TASK DATA START
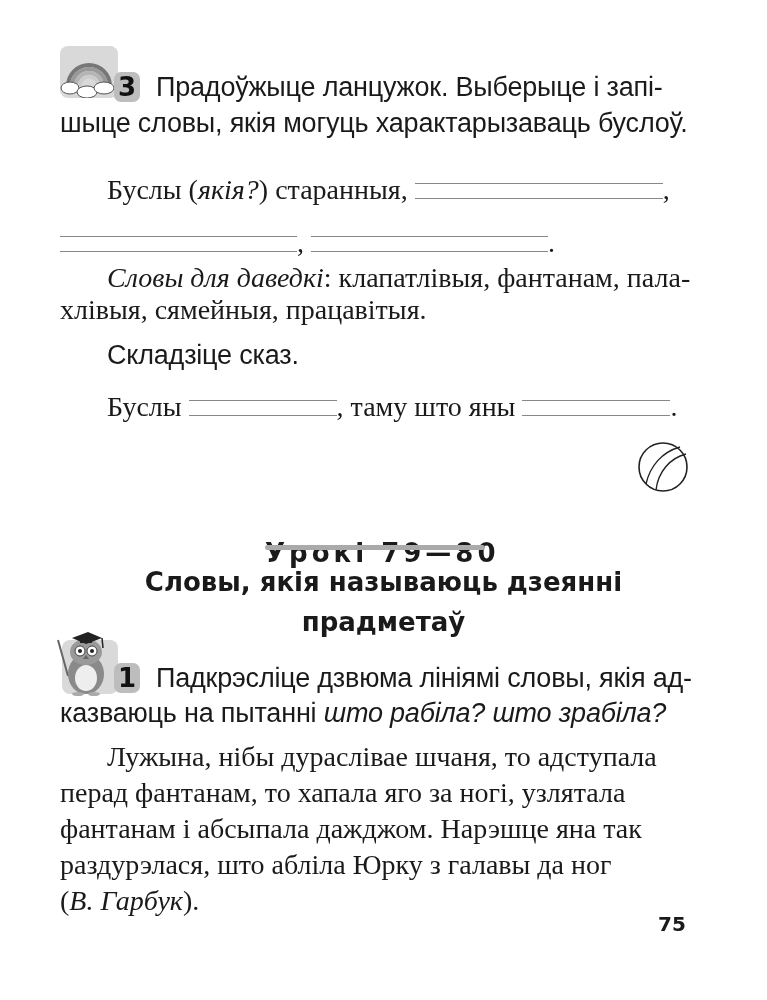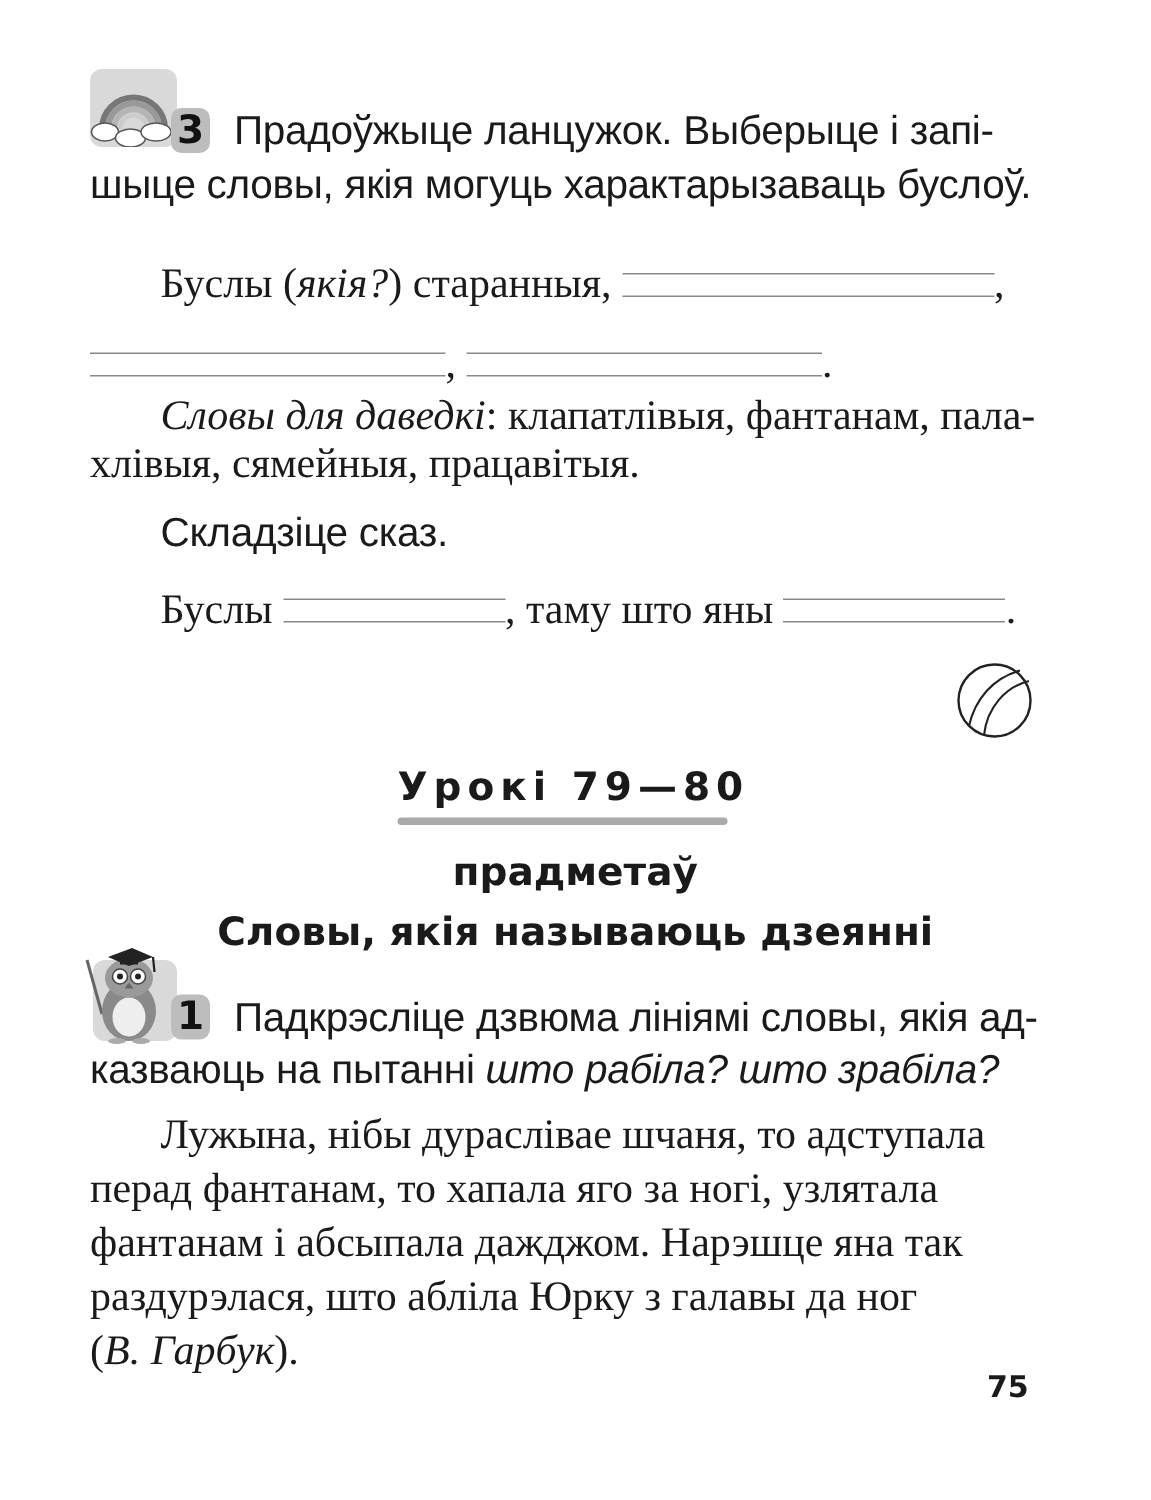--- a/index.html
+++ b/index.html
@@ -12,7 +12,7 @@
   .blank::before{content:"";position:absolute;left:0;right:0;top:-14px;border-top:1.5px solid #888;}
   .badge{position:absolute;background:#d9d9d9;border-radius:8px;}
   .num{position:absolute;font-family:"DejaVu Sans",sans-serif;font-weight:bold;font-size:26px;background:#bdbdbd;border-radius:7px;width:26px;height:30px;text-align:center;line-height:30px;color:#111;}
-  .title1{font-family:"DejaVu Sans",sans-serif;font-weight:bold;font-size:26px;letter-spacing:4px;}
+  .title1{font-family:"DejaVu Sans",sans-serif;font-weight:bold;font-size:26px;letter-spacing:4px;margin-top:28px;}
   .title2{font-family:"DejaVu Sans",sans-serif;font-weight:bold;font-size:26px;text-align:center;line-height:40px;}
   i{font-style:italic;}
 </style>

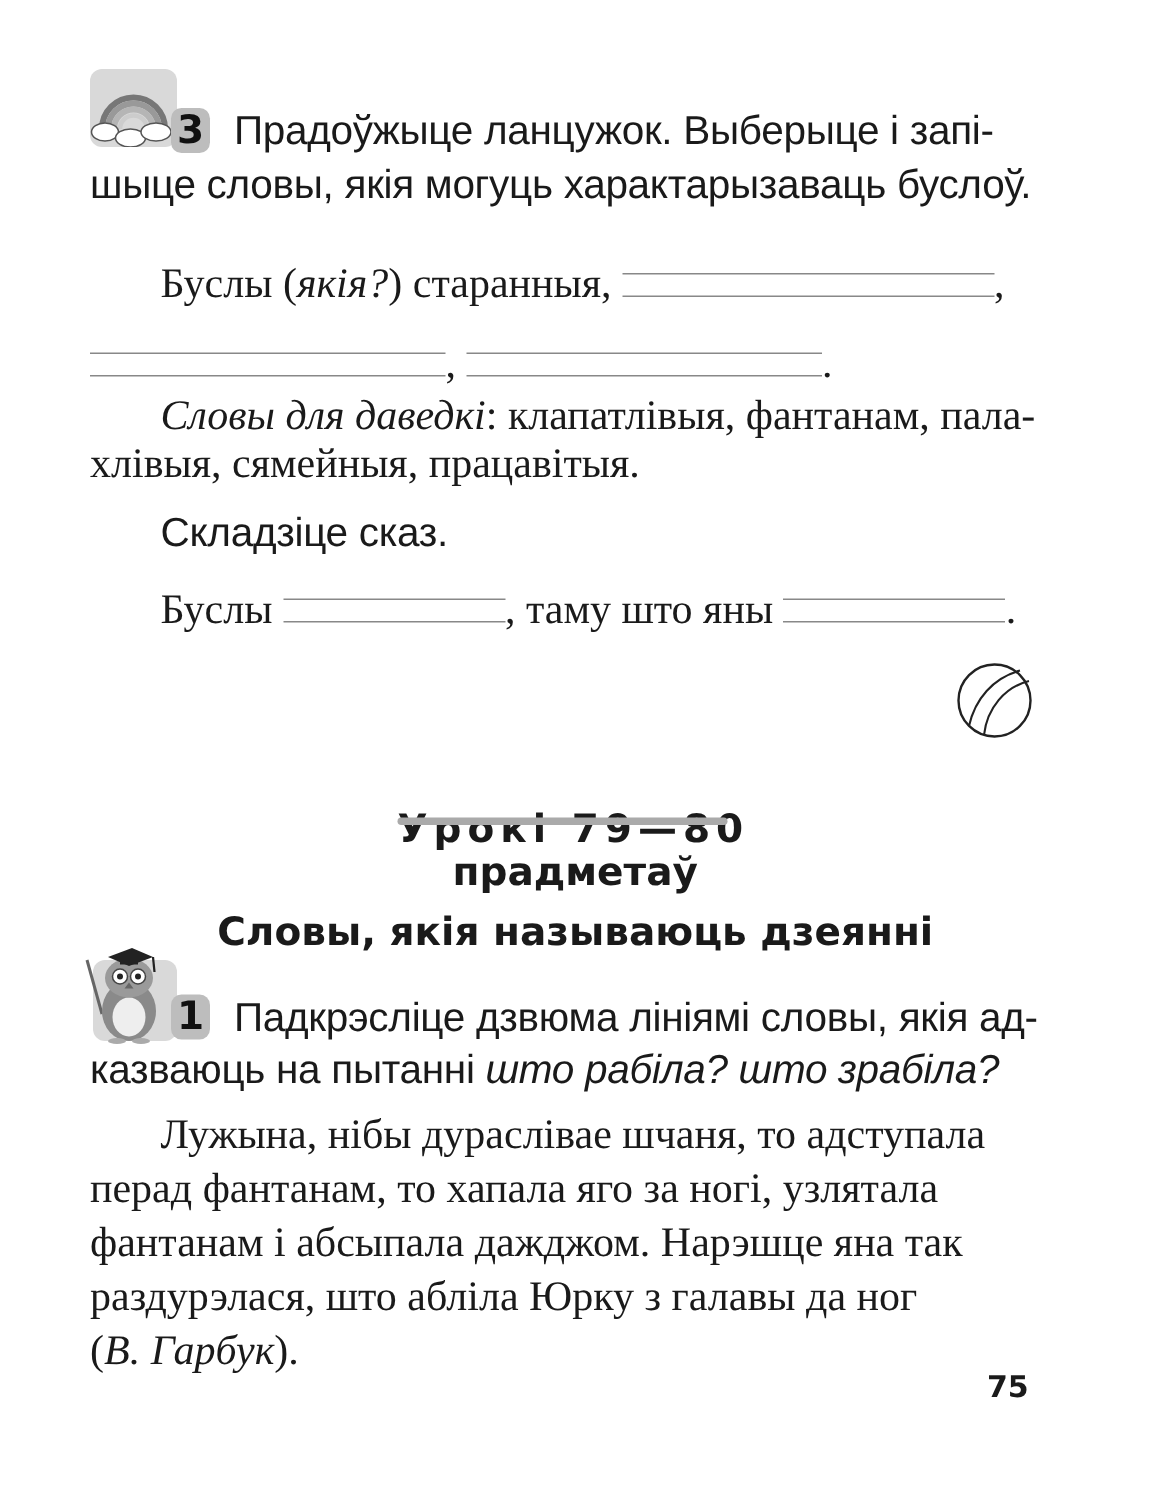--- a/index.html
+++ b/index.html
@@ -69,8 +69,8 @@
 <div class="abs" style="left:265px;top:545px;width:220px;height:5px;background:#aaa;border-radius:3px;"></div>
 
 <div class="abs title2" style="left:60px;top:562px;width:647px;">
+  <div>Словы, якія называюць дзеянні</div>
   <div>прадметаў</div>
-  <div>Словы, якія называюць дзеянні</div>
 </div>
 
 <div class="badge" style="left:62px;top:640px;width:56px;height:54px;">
TASK DATA END
▶ _PROBLEM TO WORK ON_:
How many of the lines above include the string "style"? Reply with the number by itself.

▶ _WRITTEN SOLUTION_:
5